Data extracts:
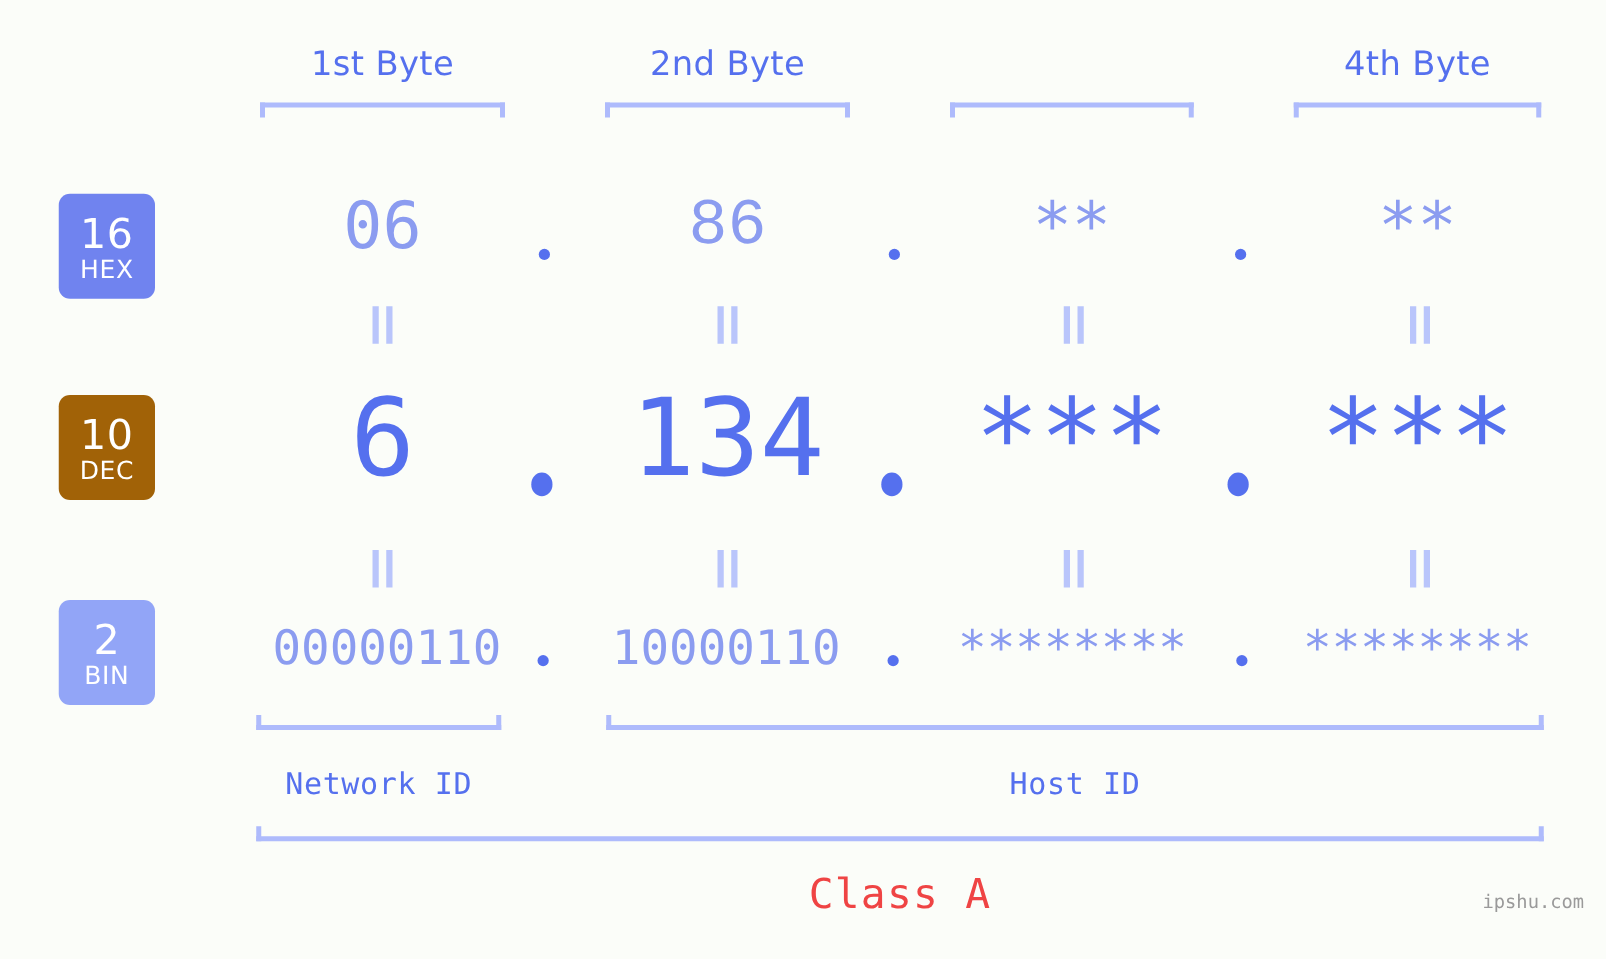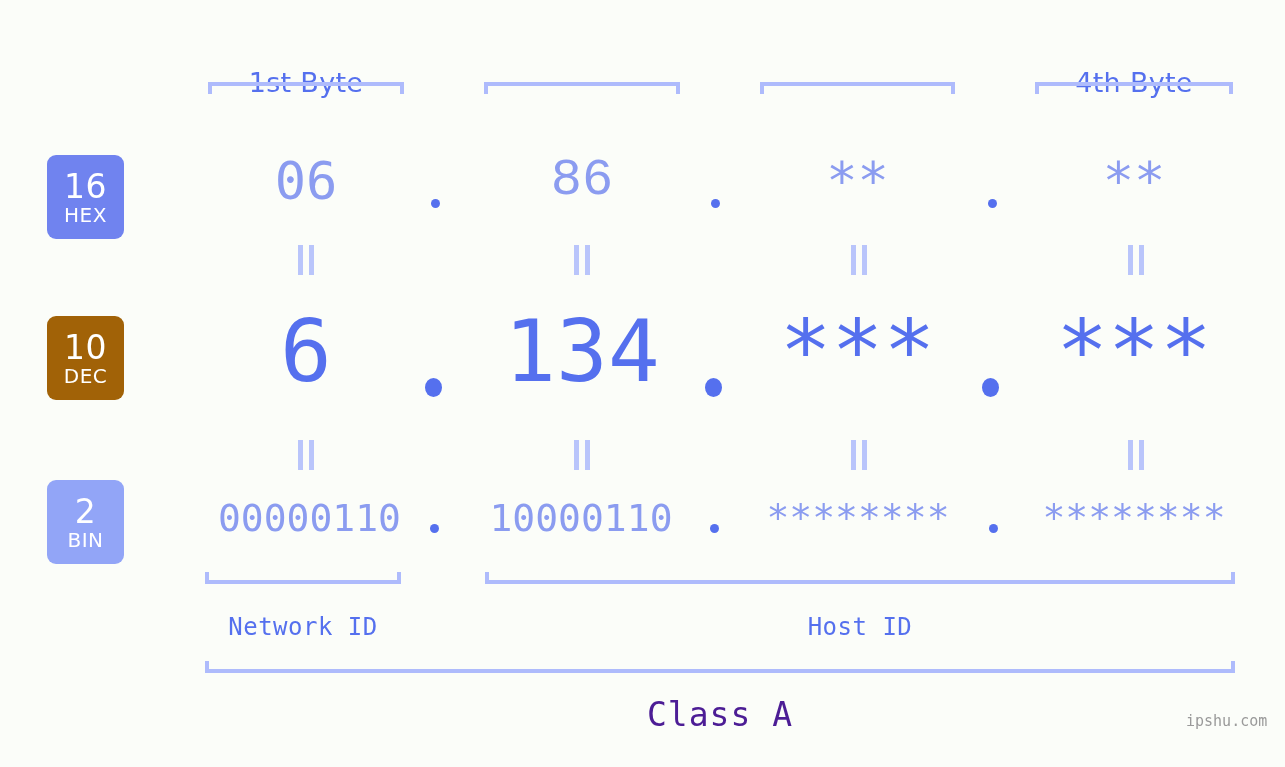--- a/index.html
+++ b/index.html
@@ -23,21 +23,20 @@
   .abs { position: absolute; }
 
   
   .byte-head {
     font-family: "DejaVu Sans", sans-serif;
     font-size: 27px;
     color: #5570ee;
     text-align: center;
     white-space: nowrap;
     letter-spacing: 0.3px;
-    margin-top: 31px;
   }
 
   
   .bracket-down {
     border-top: 4px solid #aebbfc;
     border-left: 4px solid #aebbfc;
     border-right: 4px solid #aebbfc;
     height: 12px;
     box-sizing: border-box;
   }
@@ -118,38 +117,39 @@
     font-family: "DejaVu Sans Mono", monospace;
     font-size: 24px;
     color: #5570ee;
     text-align: center;
     white-space: nowrap;
     letter-spacing: 0.5px;
   }
   .class-label {
     font-family: "DejaVu Sans Mono", monospace;
     font-size: 33px;
-    color: #4c1d95;
+    color: #ef4444;
     text-align: center;
     white-space: nowrap;
     letter-spacing: 1px;
   }
   .watermark {
     font-family: "DejaVu Sans Mono", monospace;
     font-size: 15px;
     color: #9a9a9a;
     white-space: nowrap;
   }
 </style>
 </head>
 <body>
 
 <div class="stage">
 
   <div class="abs byte-head" style="left:208px; top:36px; width:196px;">1st Byte</div>
+  <div class="abs byte-head" style="left:484px; top:36px; width:196px;">2nd Byte</div>
   <div class="abs byte-head" style="left:1035px; top:36px; width:198px;">4th Byte</div>
 
   <div class="abs bracket-down" style="left:208px; top:82px; width:196px;"></div>
   <div class="abs bracket-down" style="left:484px; top:82px; width:196px;"></div>
   <div class="abs bracket-down" style="left:760px; top:82px; width:195px;"></div>
   <div class="abs bracket-down" style="left:1035px; top:82px; width:198px;"></div>
 
   <div class="abs badge badge-hex" style="left:47px; top:155px;">
     <span class="num">16</span>
     <span class="lbl">HEX</span>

To do: Which lines above hold the string "width"? Please copy all of them.

Task solution:
   <div class="abs byte-head" style="left:208px; top:36px; width:196px;">1st Byte</div>
+  <div class="abs byte-head" style="left:484px; top:36px; width:196px;">2nd Byte</div>
   <div class="abs byte-head" style="left:1035px; top:36px; width:198px;">4th Byte</div>
   <div class="abs bracket-down" style="left:208px; top:82px; width:196px;"></div>
   <div class="abs bracket-down" style="left:484px; top:82px; width:196px;"></div>
   <div class="abs bracket-down" style="left:760px; top:82px; width:195px;"></div>
   <div class="abs bracket-down" style="left:1035px; top:82px; width:198px;"></div>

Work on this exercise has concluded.